Sob a orientação dos povos indígenas, a saúde diferenciada está diretamente relacionada ao artigo 231 da Constituição Federal, onde é estabelecido que sua organização social, costumes, línguas, crenças e tradições, sejam reconhecidos (BRASIL, 1988). Partindo desse dispositivo, os indígenas têm direito de usar a medicina tradicional quando acharem necessário.
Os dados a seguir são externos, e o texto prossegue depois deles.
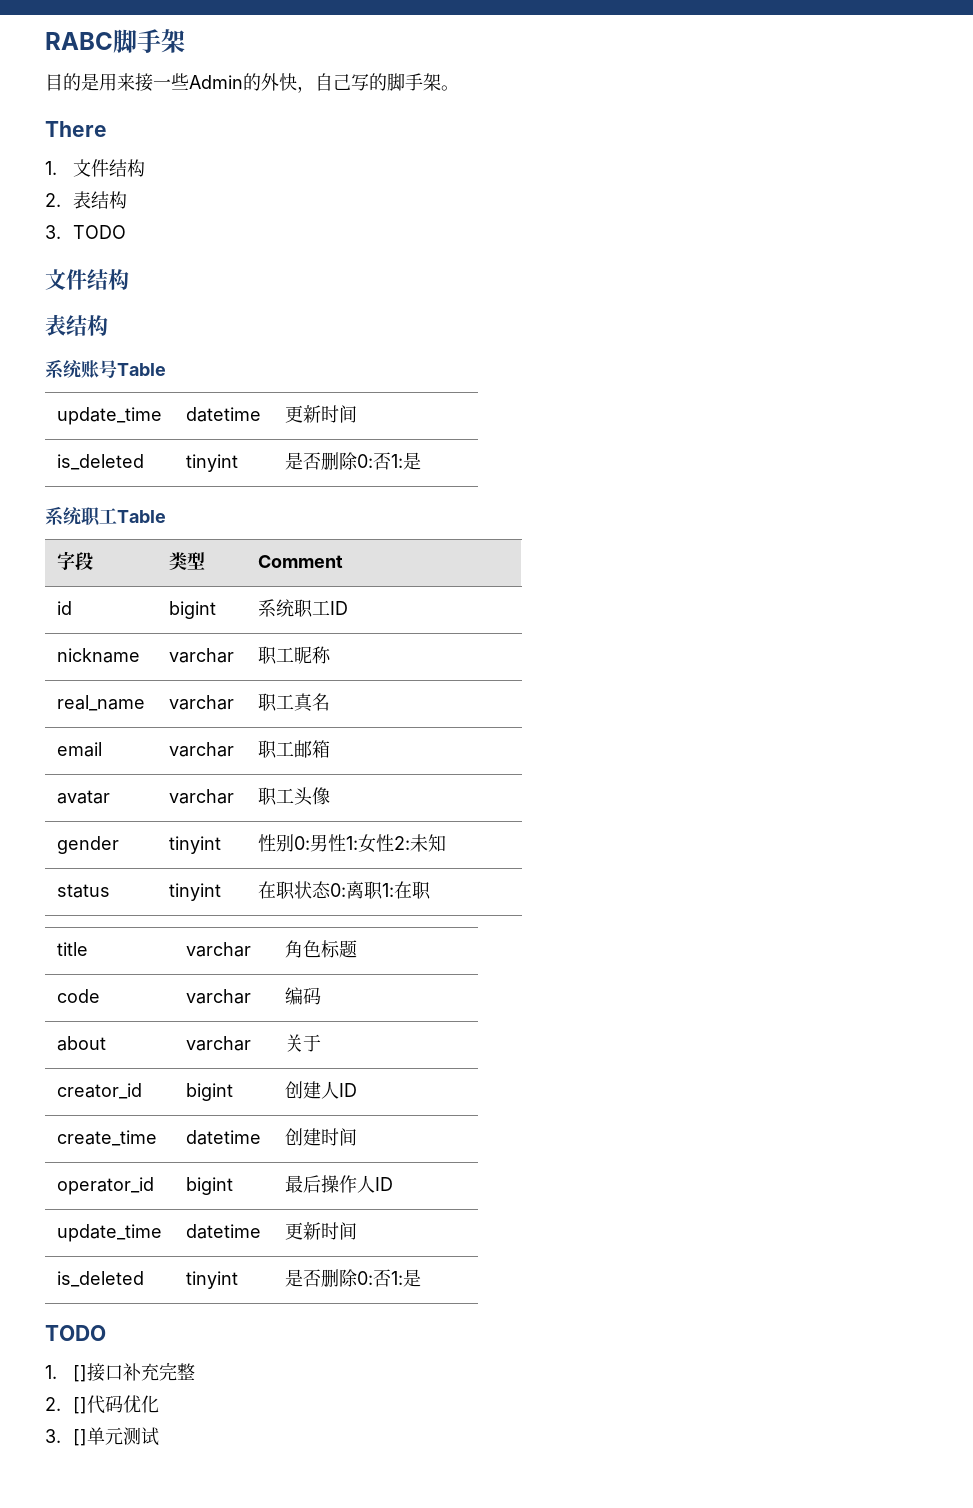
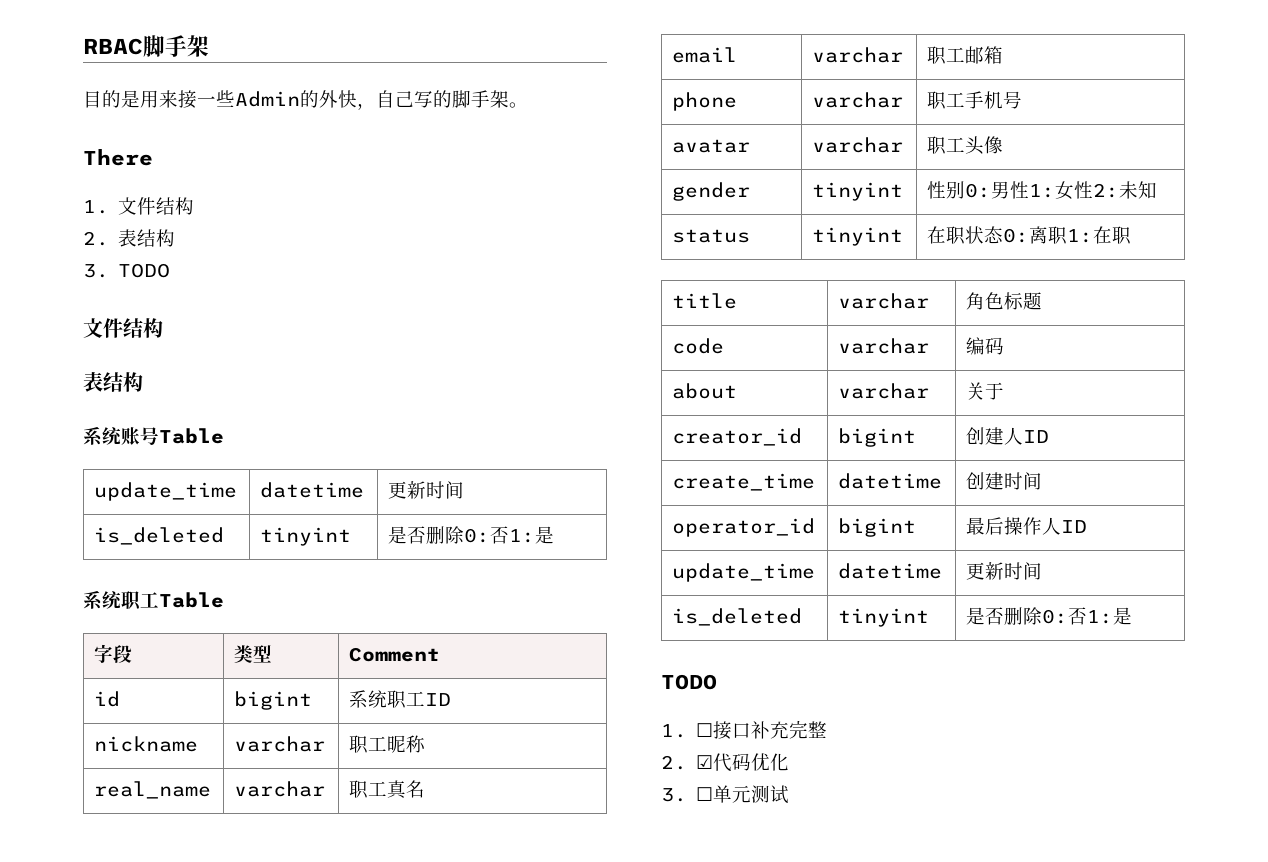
- RABC脚手架
+ RBAC脚手架
+ phone | varchar | 职工手机号
- 1. []接口补充完整
+ 1. ☐接口补充完整
- 2. []代码优化
+ 2. ☑代码优化
- 3. []单元测试
+ 3. ☐单元测试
Marcivana explica que não existe uma política de respeito à medicina tradicional, fortalecendo cada vez mais a medicina ocidental dentro das comunidades e afastando os indígenas atendidos de práticas tradicionais. (PAIVA, 2020).

 

2. A RESPONSABILIDADE DO ESTADO NO PROVIMENTO DE POLÍTICAS PÚBLICAS PARA SAÚDE INDÍGENA

A saúde é um direito fundamental, reconhecido na constituição como um dos direitos sociais mais importantes, tendo destaque no artigo 6º e uma seção específica para tratar do assunto. A carta magna determina que“a saúde é um direito de todos e dever do Estado”, que deve garantir por meio de políticas públicas que assegurem o acesso “universal e igualitário às ações e serviços para promoção, proteção e recuperação” da saúde, conforme artigo 196 da Constituição Brasileira (BRASIL, 1988, grifo nosso).
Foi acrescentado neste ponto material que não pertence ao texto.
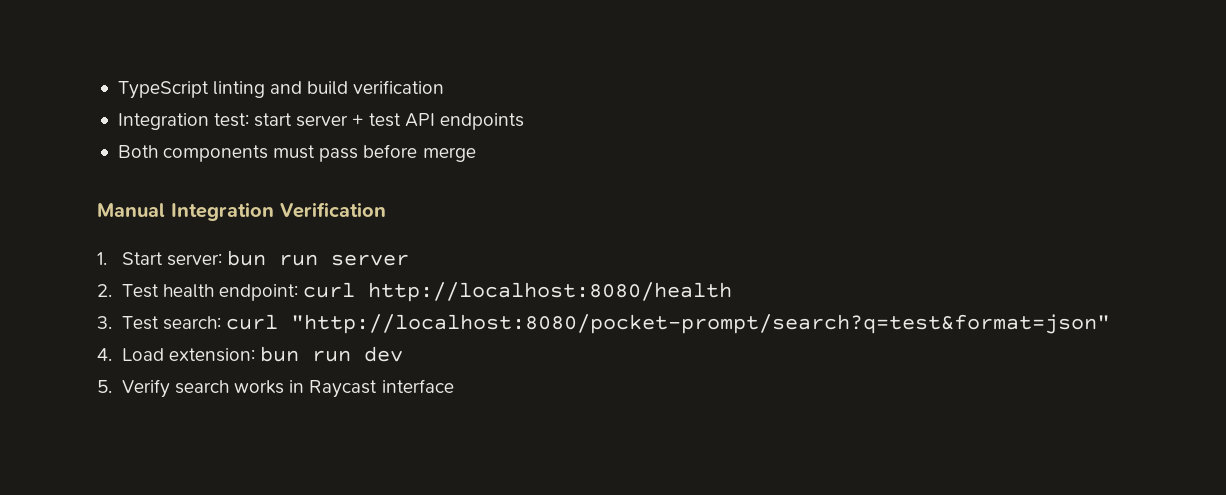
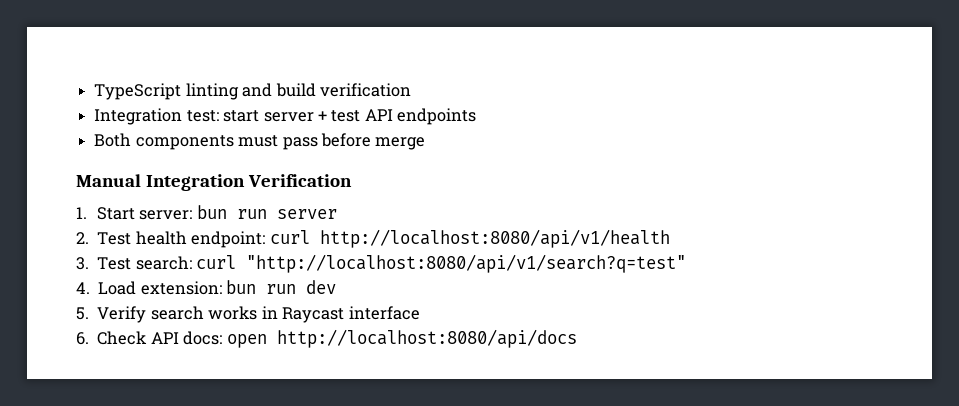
- 2. Test health endpoint: curl http://localhost:8080/health
+ 2. Test health endpoint: curl http://localhost:8080/api/v1/health
- 3. Test search: curl "http://localhost:8080/pocket-prompt/search?q=test&format=json"
+ 3. Test search: curl "http://localhost:8080/api/v1/search?q=test"
+ 6. Check API docs: open http://localhost:8080/api/docs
Deve ser exercida por todos os entes federativos como competência comum (artigo 23, inciso II) de forma descentralizada, mas integrada em um sistema único de saúde (artigo 198), de acordo com a constituição federal (BRASIL, 1988).[5]

 

2.1 ATENÇÃO DE SAÚDE AOS INDÍGENAS E SUBSISTEMA DE SAÚDE INDÍGENA

As ações e serviços de atenção em saúde para os povos indígenas têm de observar os princípios de universalidade e igualdade sob a dimensão da equidade. O exercício das políticas públicas de saúde têm de estar harmonizadas com os direitos indígenas, atuando de maneira a efetivar nas políticas de saúde os direitos étnicos, identitários, políticos, culturais, territoriais, direito à autodeterminação e a consulta prévia, livre, informada e de boa-fé e outros direitos relacionados.
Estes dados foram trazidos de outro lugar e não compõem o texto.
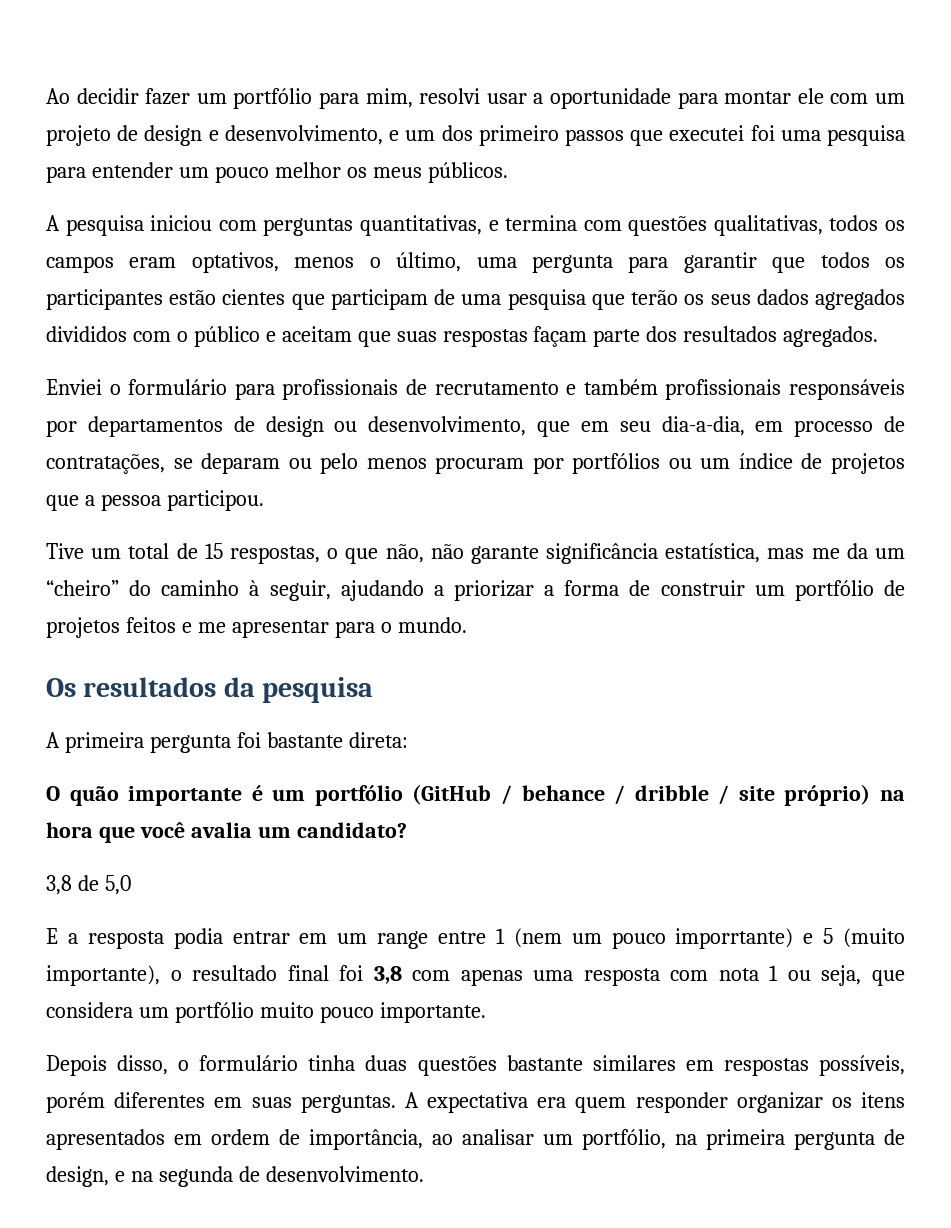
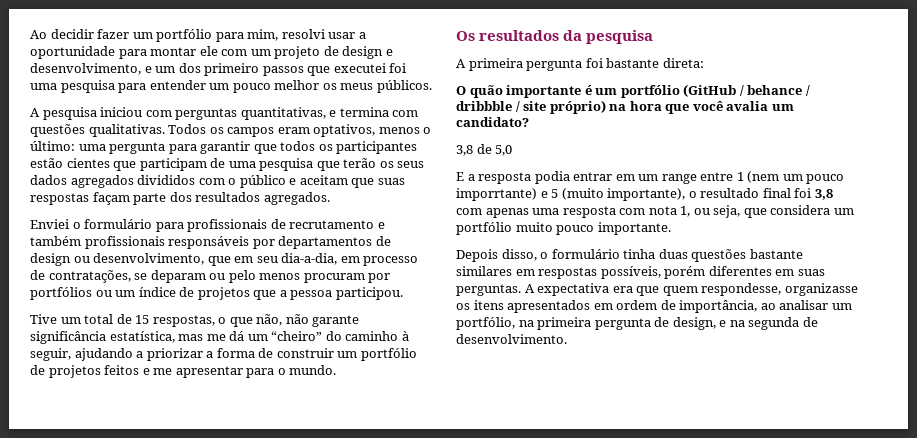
- A pesquisa iniciou com perguntas quantitativas, e termina com questões qualitativas, todos os campos eram optativos, menos o último, uma pergunta para garantir que todos os participantes estão cientes que participam de uma pesquisa que terão os seus dados agregados divididos com o público e aceitam que suas respostas façam parte dos resultados agregados.
+ A pesquisa iniciou com perguntas quantitativas, e termina com questões qualitativas. Todos os campos eram optativos, menos o último: uma pergunta para garantir que todos os participantes estão cientes que participam de uma pesquisa que terão os seus dados agregados divididos com o público e aceitam que suas respostas façam parte dos resultados agregados.
- Tive um total de 15 respostas, o que não, não garante significância estatística, mas me da um “cheiro” do caminho à seguir, ajudando a priorizar a forma de construir um portfólio de projetos feitos e me apresentar para o mundo.
+ Tive um total de 15 respostas, o que não, não garante significância estatística, mas me dá um “cheiro” do caminho à seguir, ajudando a priorizar a forma de construir um portfólio de projetos feitos e me apresentar para o mundo.
- O quão importante é um portfólio (GitHub / behance / dribble / site próprio) na hora que você avalia um candidato?
+ O quão importante é um portfólio (GitHub / behance / dribbble / site próprio) na hora que você avalia um candidato?
- E a resposta podia entrar em um range entre 1 (nem um pouco imporrtante) e 5 (muito importante), o resultado final foi 3,8 com apenas uma resposta com nota 1 ou seja, que considera um portfólio muito pouco importante.
+ E a resposta podia entrar em um range entre 1 (nem um pouco imporrtante) e 5 (muito importante), o resultado final foi 3,8 com apenas uma resposta com nota 1, ou seja, que considera um portfólio muito pouco importante.
- A expectativa era quem responder organizar os itens apresentados em ordem de importância, ao analisar um portfólio, na primeira pergunta de design, e na segunda de desenvolvimento.
+ A expectativa era que quem respondesse, organizasse os itens apresentados em ordem de importância, ao analisar um portfólio, na primeira pergunta de design, e na segunda de desenvolvimento.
Importante ressaltar que o critério de adequação não deve se pautar pelos standards dos órgãos do estado e sim através da perspectiva indígena, que deve ser aplicada às políticas públicas de saúde através da construção de uma relação intercultural pautada pela consulta prévia, livre, informada e de boa-fé. A participação indígena na construção de políticas públicas de saúde tem de ter como orientação o respeito à autodeterminação dos projetos societários dos povos indígenas e deve se efetivar pelo instituto da consulta prévia, livre, informada e de boa-fé[6] para que seja sejam atingidos os critérios de adequação e especificidade (OIT, 1989).

Portanto, para nortear toda a aplicação das normas referentes à saúde indígena e executar as políticas de atenção em saúde para os povos indígenas, deve-se partir de três premissas: A saúde enquanto direito fundamental social e dever do Estado; a necessidade de atenção diferenciada aos indígenas, e respeito ao paradigma intercultural trazido pelo artigo 231 da Constituição Federal e Convenção Nº 169 da Organização Internacional do Trabalho. (BRASIL, 1988; OIT, 1989)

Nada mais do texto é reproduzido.